In essence, ESD trays form the backbone protecting electronics as they traverse global supply chains. Without mitigating such routine electrical threats, achieving acceptable yields and reliability would prove impossible.
Frequently Asked Questions
How do ESD trays work?
ESD trays use a conductive surface to safely channel electric charges away into ground points. This prevents static building up then discharging suddenly through sensitive electronics.
What electronics use ESD trays?
Integrated circuits, PCB assemblies, and finished electronic products all commonly rely on ESD trays while handling through assembly workflows or shipping distribution channels.
What causes ESD tray degradation?
Excessive use leading to surface scratches can degrade conductive coatings over time. Periodic resistance testing checks for worn trays needing replacement. Low production humidity also accelerates decline.

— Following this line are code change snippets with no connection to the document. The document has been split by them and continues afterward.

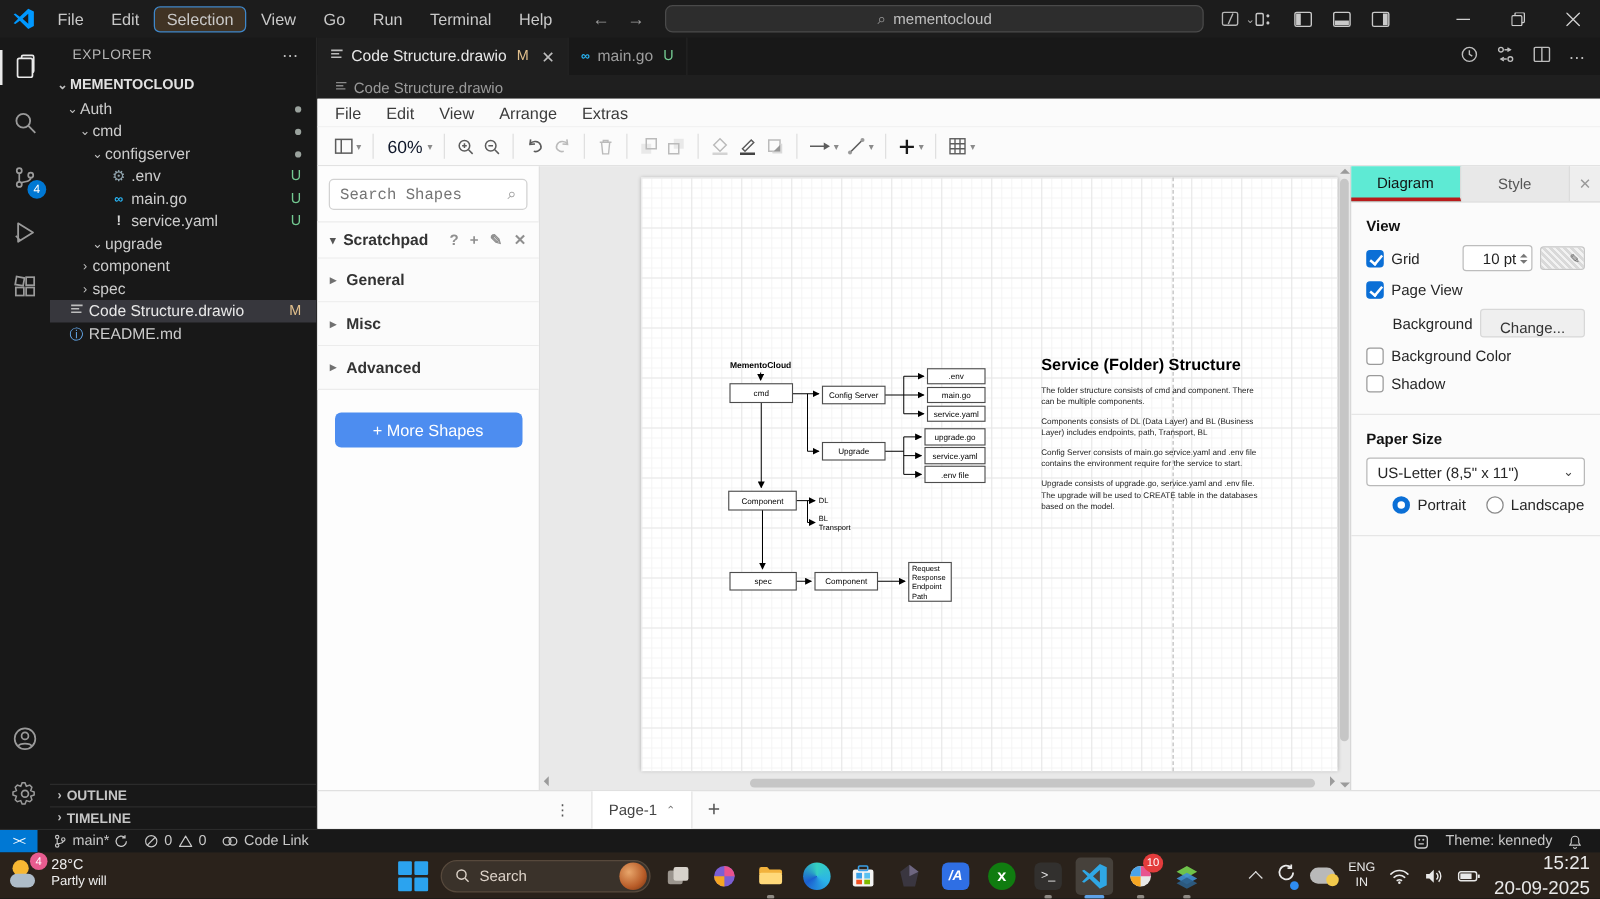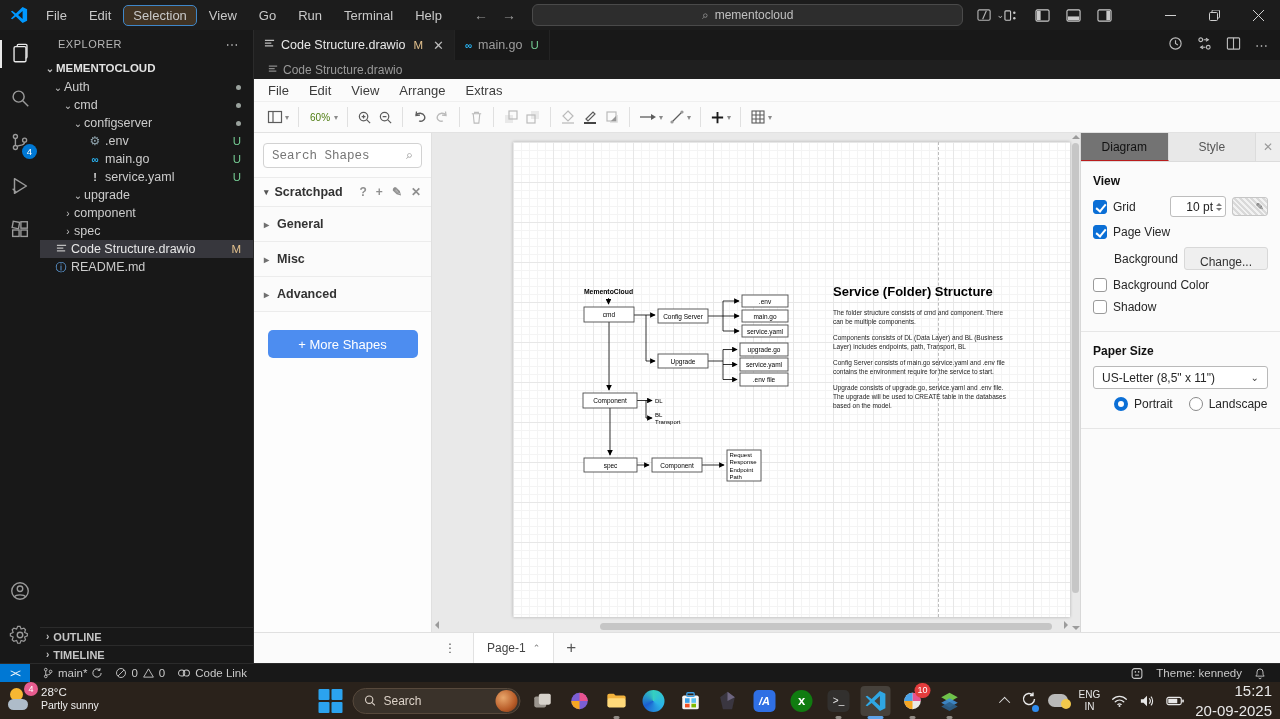--- a/index.html
+++ b/index.html
@@ -67,7 +67,7 @@
   .tbtn.dis{opacity:.4}
   .tcaret{font-size:8px;color:#8b8b8b}
   .tsep{width:1px;height:20px;background:#e0e0e0;margin:0 6px}
-  .zoomtxt{font-size:10px;color:#4d7c0f;padding:0 2px}
+  .zoomtxt{font-size:14px;color:#0f172a;padding:0 2px}
 
   .dbody{flex:1;display:flex;min-height:0}
 

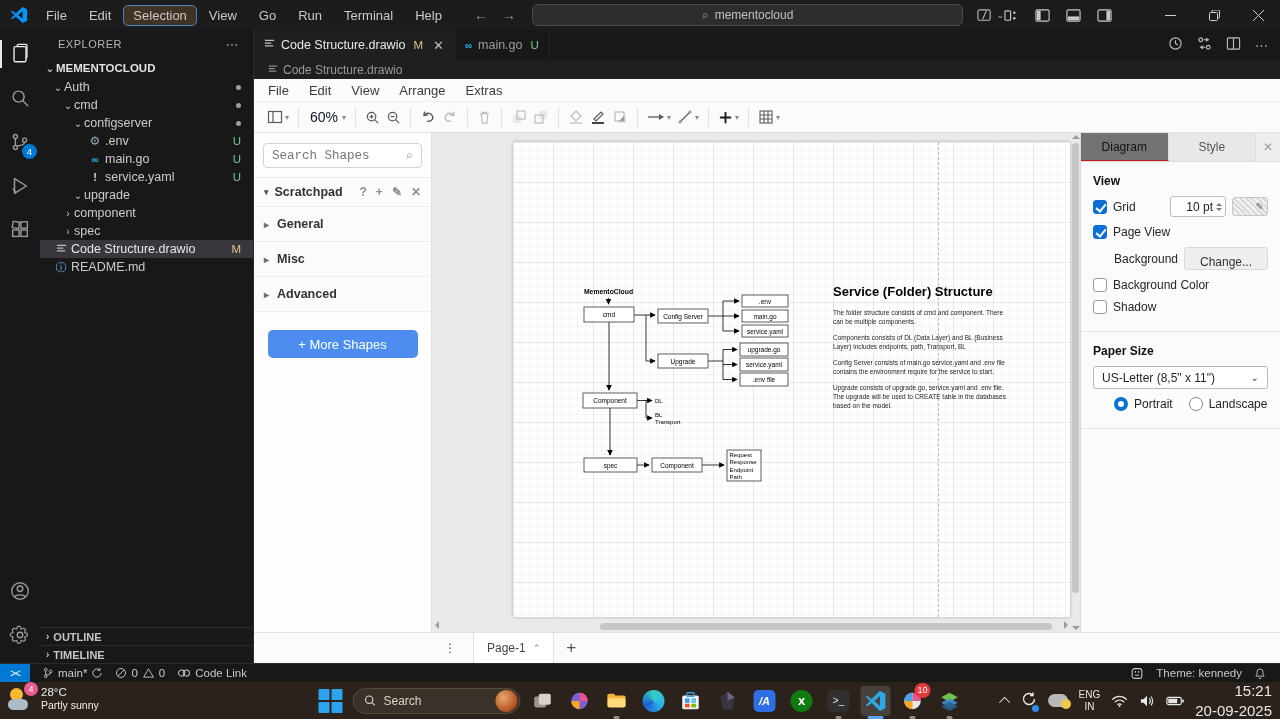--- a/index.html
+++ b/index.html
@@ -117,7 +117,7 @@
   .format{width:200px;border-left:1px solid #d8d8d8;background:#fbfbfb;font-size:12px;color:#262626;flex:none;display:flex;flex-direction:column}
   .ftabs{display:flex;height:29px;background:#eeeeee;border-bottom:1px solid #dcdcdc;align-items:stretch}
   .ftab{flex:1;display:flex;align-items:center;justify-content:center;color:#555;background:#e8e8e8;border-right:1px solid #dcdcdc}
-  .ftab.active{background:#737373;color:#111;border-bottom:1px solid #b91c1c}
+  .ftab.active{background:#5eead4;color:#111;border-bottom:3px solid #b91c1c}
   .ftab-close{width:24px;display:flex;align-items:center;justify-content:center;color:#9a9a9a}
   .fsec{padding:9px 12px;border-bottom:1px solid #e6e6e6}
   .fhead{font-weight:bold;margin:3px 0 8px;color:#111}

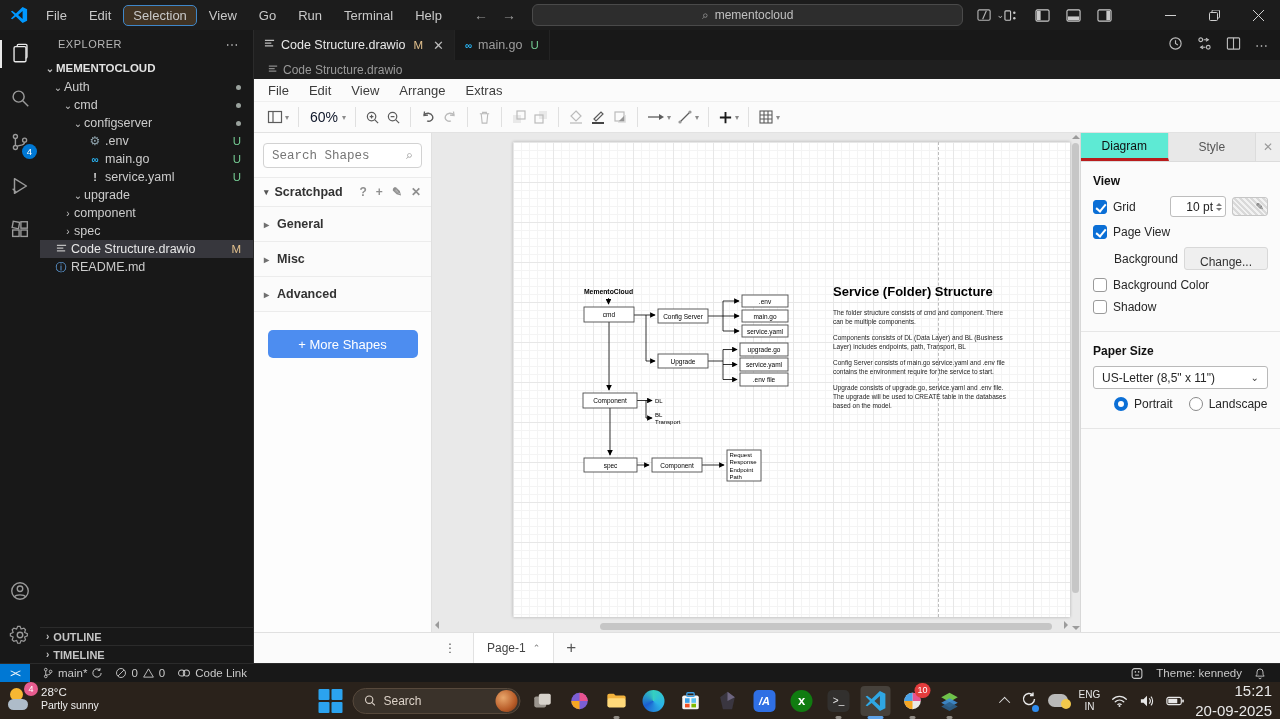--- a/index.html
+++ b/index.html
@@ -805,7 +805,7 @@
       </span>
       <span class="wtxt">
         <div class="t1">28°C</div>
-        <div>Partly sunny</div>
+        <div>Partly will</div>
       </span>
     </div>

Are some plastics highly charging?
Yes, materials like polyethylene and PVC accumulate extremely high static levels and should be avoided for ESD tray construction unless using specialized additives.
How does humidity impact ESD trays?
Low humidity enables static to build up more easily. Maintaining production area humidity over 40% better facilitates charge dissipation across ESD trays into protect ground points.